Comment & Opinion: Transportation Infrastructure-it’s about bringing communities together

By Chris Tyerman

For most of us, when we hear infrastructure, we often think of mega projects such as Crossrail, HS2, Hinkley Point, or Heathrow’s third runway. That isn’t surprising, national projects are undeniably important as arteries for industry and powerhouses of growth.

Most transport infrastructure of course, isn’t national, or even regional in scope; it’s local, it’s what connects you to your family, your job, your shops and your local services. Ultimately, it’s about communities. While national transportation infrastructure keeps us connected with the world, local transportation infrastructure keeps us connected with our children, our grandparents, our doctors and our schools.

However, we mustn’t forget that transportation infrastructure is also about supporting people. Never has this been more obvious than during the COVID-19 pandemic. We may have taken for granted the roads that connect homes with hospitals and the bridges that connect communities, but who can deny the importance of keeping connected to those closest to us?

As this year progresses, we must remember that not only is local transportation infrastructure the foundation of our social ties, but it’s also at the heart of economic regeneration. Locally managed roads make up 98% of the UK’s network and are used in almost every journey from the daily commute to the school drop-off to the weekly shopping delivery. Equally, around 40% of the UK population live within the local area where they were born, which means that for many of us, our financial wellbeing depends wholly on the quality and reliability of our local transportation infrastructure.

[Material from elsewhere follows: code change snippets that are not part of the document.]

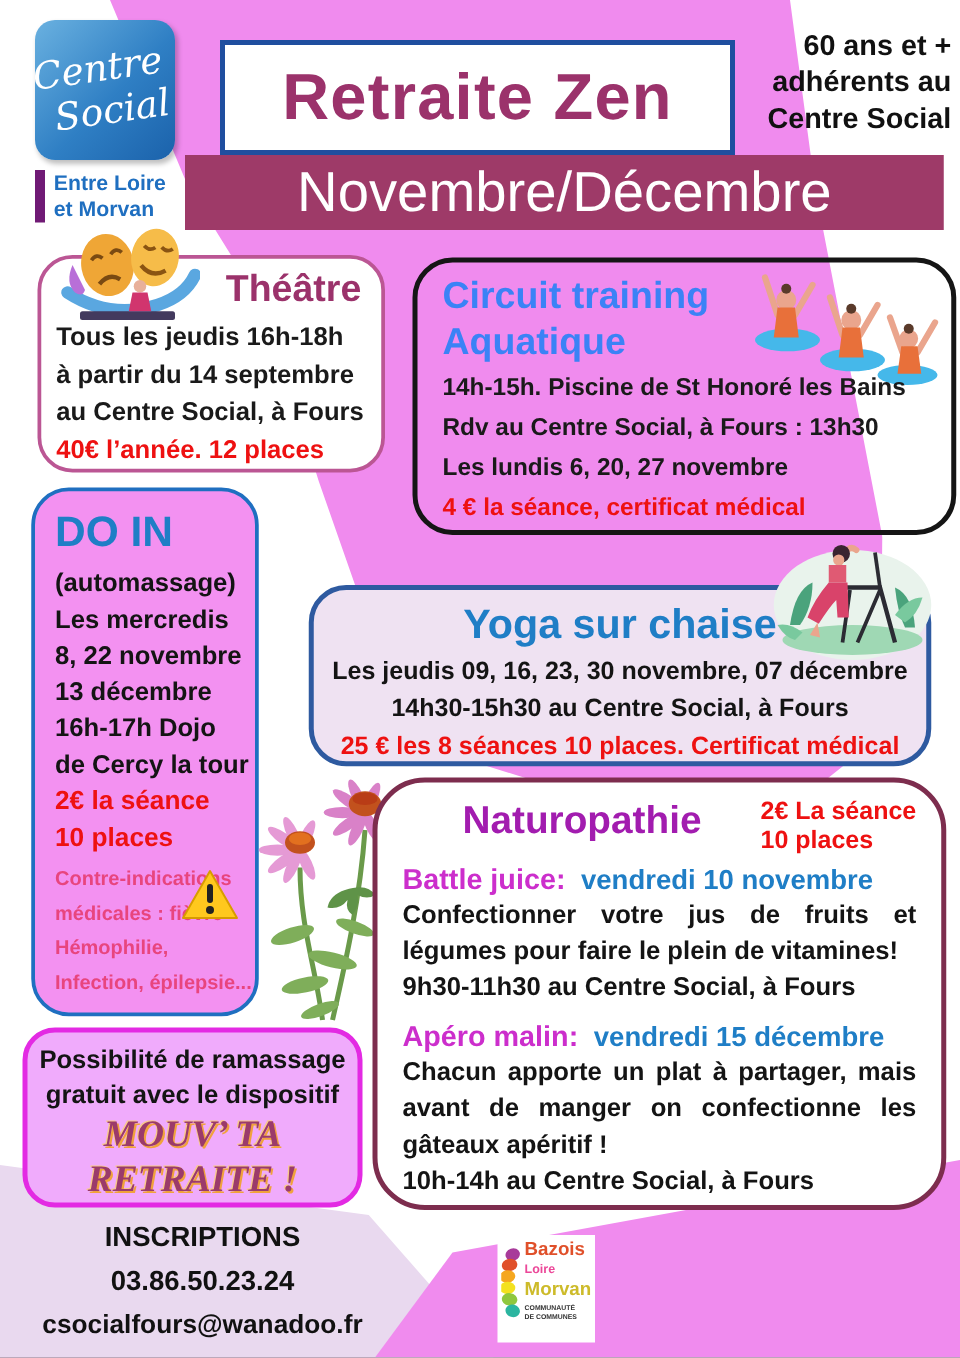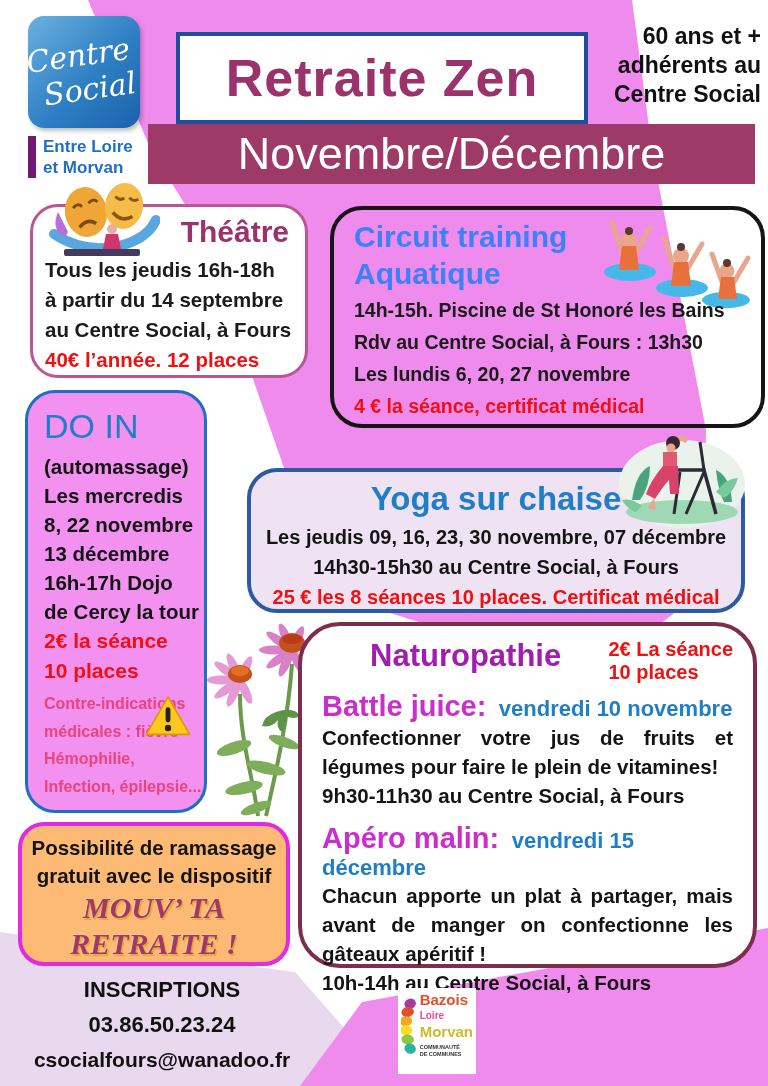--- a/index.html
+++ b/index.html
@@ -36,46 +36,46 @@
   #theatre-lines{left:12px;top:48px;font-weight:bold;font-size:20.5px;line-height:30px;color:#1a1a1a;white-space:nowrap;}
   #masks-icon{left:48px;top:182px;width:112px;height:78px;}
   
   #circuit-box{left:330px;top:206px;width:427px;height:214px;border:4px solid #151515;border-radius:32px;}
   #circuit-title{left:20px;top:8px;color:#3b82f6;font-weight:bold;font-size:30px;line-height:37px;}
   #swim-icon{right:4px;top:0px;width:165px;height:100px;}
   #circuit-lines{left:20px;top:84px;font-weight:bold;font-size:19.5px;line-height:32px;color:#1a1a1a;white-space:nowrap;}
   
   #doin-box{left:25px;top:390px;width:182px;height:423px;background:#f391f1;
     border:3.5px solid #1f6fc0;border-radius:30px;padding:14px 0 0 16px;box-sizing:border-box;}
-  #doin-title{color:#1f7ec6;font-weight:normal;font-size:34px;margin-bottom:6px;}
+  #doin-title{color:#1f7ec6;font-weight:bold;font-size:34px;margin-bottom:6px;}
   .doin-line{font-weight:bold;font-size:20.5px;line-height:29px;color:#141414;white-space:nowrap;}
   .doin-red{font-weight:bold;font-size:21px;line-height:30px;color:#ee1111;}
   .doin-warn{font-weight:bold;font-size:16px;line-height:27.5px;color:#e8457e;white-space:nowrap;}
   #warn-icon{right:12px;bottom:72px;width:48px;height:44px;}
   
   #yoga-box{left:247px;top:468px;width:498px;height:145px;background:#efe2f2;
     border:4px solid #2e5aa0;border-radius:30px;text-align:center;padding-top:8px;box-sizing:border-box;}
   #yoga-title{color:#1f7ec6;font-weight:bold;font-size:33px;margin-bottom:4px;}
   .yoga-line{font-weight:bold;font-size:20px;line-height:30px;color:#141414;white-space:nowrap;}
   .yoga-red{font-weight:bold;font-size:20px;line-height:30px;color:#ee1111;white-space:nowrap;}
   #yoga-icon{left:616px;top:426px;width:132px;height:104px;}
   #flowers-icon{left:204px;top:620px;width:128px;height:212px;}
   
   #naturo-box{left:298px;top:622px;width:459px;height:346px;background:#fff;
     border:4px solid #7d2d4e;border-radius:42px;padding:12px 20px;box-sizing:border-box;}
   #naturo-head{display:flex;align-items:flex-start;}
   #naturo-title{margin-left:48px;color:#a21caf;font-weight:bold;font-size:31px;}
   #naturo-price{margin-left:auto;color:#ee1111;font-weight:bold;font-size:20px;line-height:23px;}
   .event-head{margin-top:6px;}
-  .event-label{color:#cc2ecc;font-weight:bold;font-size:29px;}
+  .event-label{color:#cc2ecc;font-weight:bold;font-size:23px;}
   .event-date{color:#1f7ec6;font-weight:bold;font-size:22px;margin-left:8px;}
   .event-desc{font-weight:bold;font-size:20.5px;line-height:29px;color:#141414;text-align:justify;}
   .event-sched{font-weight:bold;font-size:20.5px;line-height:29px;color:#141414;}
   
-  #ram-box{left:18px;top:822px;width:272px;height:144px;background:#fdba74;border:4px solid #e32ae3;
+  #ram-box{left:18px;top:822px;width:272px;height:144px;background:#f0abfc;border:4px solid #e32ae3;
     border-radius:26px;text-align:center;padding-top:8px;box-sizing:border-box;}
   .ram-line{font-weight:bold;font-size:20.5px;line-height:28px;color:#141414;}
   .ram-hl{font-family:"Liberation Serif",serif;font-style:italic;font-weight:bold;font-size:30px;
     line-height:36px;color:#9b3a6b;text-shadow:1.5px 1.5px 0 #f0a23c,-1px -1px 0 #f8c98a;}
   #inscriptions{left:12px;top:972px;width:300px;text-align:center;color:#111;font-weight:bold;}
   #insc-title,#insc-phone{font-size:22px;line-height:35px;}
   #insc-email{font-size:21px;line-height:35px;}
   
   #logos{left:398px;top:988px;display:flex;gap:13px;align-items:flex-start;flex-direction:column;}
   #bazois-tile{width:78px;height:86px;background:#fff;display:flex;padding:4px 3px;box-sizing:border-box;}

Although they will never be as glamorous as the mega projects, a new bypass or junction improvements have a significant positive impact on local and regional economies, ensuring vital resources reach every corner of the nation, reliably and safely. Local transportation infrastructure investment supports local economies in many ways; there can be opportunities to engage local skilled workforces or provide apprentices with experience in complex projects and of course, they provide stimulus during construction and a long-term legacy for economic growth. From a commercial perspective, local transportation infrastructure projects are less resource intensive – especially in terms of bidding and design – provide tangible benefits quicker and are generally lower risk, with the benefit of a quicker turnaround. 

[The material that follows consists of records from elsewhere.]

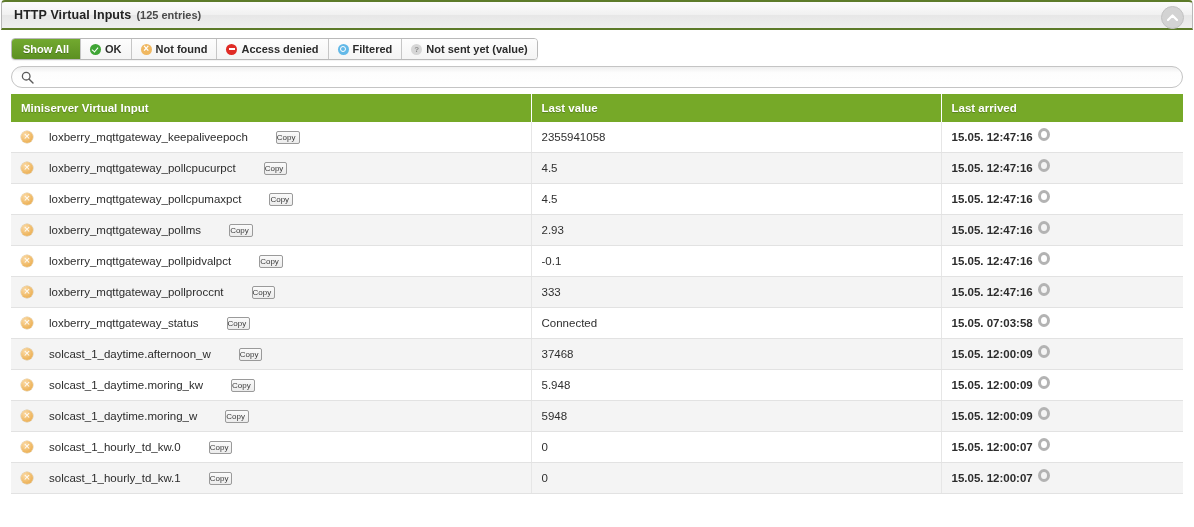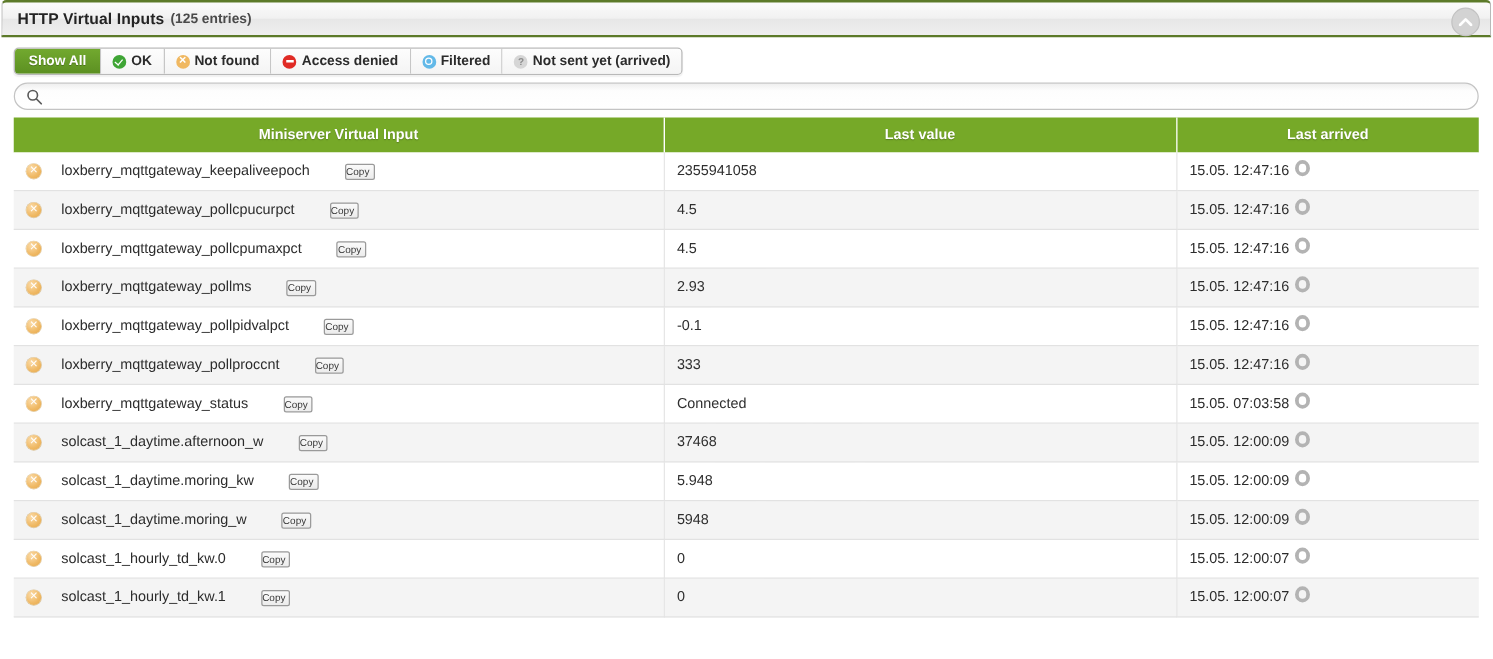--- a/index.html
+++ b/index.html
@@ -214,21 +214,21 @@
     border-collapse: collapse;
     table-layout: fixed;
     font-size: 11.5px;
     color: #2f2f2f;
   }
   table.vi th {
     background: #76a928;
     color: #ffffff;
     font-size: 11.5px;
     font-weight: bold;
-    text-align: center;
+    text-align: left;
     height: 28px;
     padding: 0 10px;
     border-right: 1px solid #ffffff;
     text-shadow: 0 1px 1px rgba(0,0,0,0.25);
     vertical-align: middle;
   }
   table.vi th:last-child { border-right: none; }
   table.vi td {
     height: 30px;
     padding: 0 10px;
@@ -285,20 +285,21 @@
     line-height: 9px;
     cursor: pointer;
     margin-left: 12px;
     white-space: nowrap;
   }
 
   .time-cell {
     display: flex;
     align-items: center;
     gap: 5px;
+    font-weight: bold;
   }
   .time-text { font-size: 11.5px; color: #2c2c2c; white-space: nowrap; }
   .spinner {
     width: 12px;
     height: 13px;
     border-radius: 50%;
     border: 3px solid #b3b3b3;
     box-sizing: border-box;
     flex: 0 0 auto;
     position: relative;
@@ -351,21 +352,21 @@
       <div class="fbtn">
         <span class="ico ico-denied"></span>
         <span>Access denied</span>
       </div>
       <div class="fbtn">
         <span class="ico ico-filtered"></span>
         <span>Filtered</span>
       </div>
       <div class="fbtn">
         <span class="ico ico-cached"></span>
-        <span>Not sent yet (arrived)</span>
+        <span>Not sent yet (value)</span>
       </div>
     </div>
   </div>
 
   <div class="search-wrap">
     <div class="search-box">
       <svg class="search-icon" viewBox="0 0 13 13">
         <circle cx="5.2" cy="5.2" r="3.8" fill="none" stroke="#5a5a5a" stroke-width="1.3"></circle>
         <line x1="8.2" y1="8.2" x2="12" y2="12" stroke="#5a5a5a" stroke-width="1.4" stroke-linecap="round"></line>
       </svg>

Ensuring sufficient investment in transportation infrastructure is vitally important for the country’s growth. That’s why we welcomed the Government’s National Infrastructure Strategy and its emphasis on levelling-up projects, including a new £4.8 billion ‘Levelling Up Fund’ that will invest in local transportation infrastructure in England. The Government’s promise to target investment “in the immediate-term …at smaller local schemes to upgrade existing infrastructure” should be seen as an opportunity for the industry to apply their knowledge and skillsets to previously under-resourced regions and areas of the country that have suffered historic under investment. In last year’s budget the Government announced that over the next five years £27 billion will be spent on motorways and other arterial roads, £2.5bn will be available to fix potholes and resurface roads in England and spending on flood defences will be doubled to £5.2bn.

The industry should also welcome the newly announced UK Infrastructure Bank headquartered in Leeds, the Bank (with £12 billion of equity and debt capital) will partner with the private sector and local government to increase infrastructure investment and promote economic growth across the country.

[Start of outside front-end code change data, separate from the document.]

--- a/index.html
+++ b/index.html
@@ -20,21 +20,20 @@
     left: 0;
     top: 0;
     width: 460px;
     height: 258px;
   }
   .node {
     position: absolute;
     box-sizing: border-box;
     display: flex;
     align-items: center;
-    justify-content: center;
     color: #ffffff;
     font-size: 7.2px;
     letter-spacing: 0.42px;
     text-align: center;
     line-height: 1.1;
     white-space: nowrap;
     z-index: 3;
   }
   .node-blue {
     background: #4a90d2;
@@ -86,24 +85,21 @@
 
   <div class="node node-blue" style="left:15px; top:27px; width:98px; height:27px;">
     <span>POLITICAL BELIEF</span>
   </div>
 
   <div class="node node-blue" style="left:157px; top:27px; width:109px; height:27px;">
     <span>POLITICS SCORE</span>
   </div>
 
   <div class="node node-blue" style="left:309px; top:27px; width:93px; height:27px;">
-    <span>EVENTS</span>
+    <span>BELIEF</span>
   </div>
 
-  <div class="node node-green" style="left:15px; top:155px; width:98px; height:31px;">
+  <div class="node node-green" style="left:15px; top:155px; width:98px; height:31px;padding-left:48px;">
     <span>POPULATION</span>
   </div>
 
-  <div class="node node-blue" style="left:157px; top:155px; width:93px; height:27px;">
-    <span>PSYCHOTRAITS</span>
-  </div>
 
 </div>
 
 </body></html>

At Tilbury Douglas, we are proud of our commitment and record delivering local transportation schemes up and down the country.

While we have worked on major projects for both the public and private sectors over the past year, we never forget that local transportation infrastructure is at the core of what we do. Whether that’s our work on frameworks with Highways England, water supply or sewerage improvements with our major water customers, or our countless projects with local authorities, it’s what we do best and we’re proud to be known for that.

As 2021 progresses, let us not forget the importance of strong ties to those closest to us and ensuring our local networks are built back stronger than ever, my view is that we can always build a better future together!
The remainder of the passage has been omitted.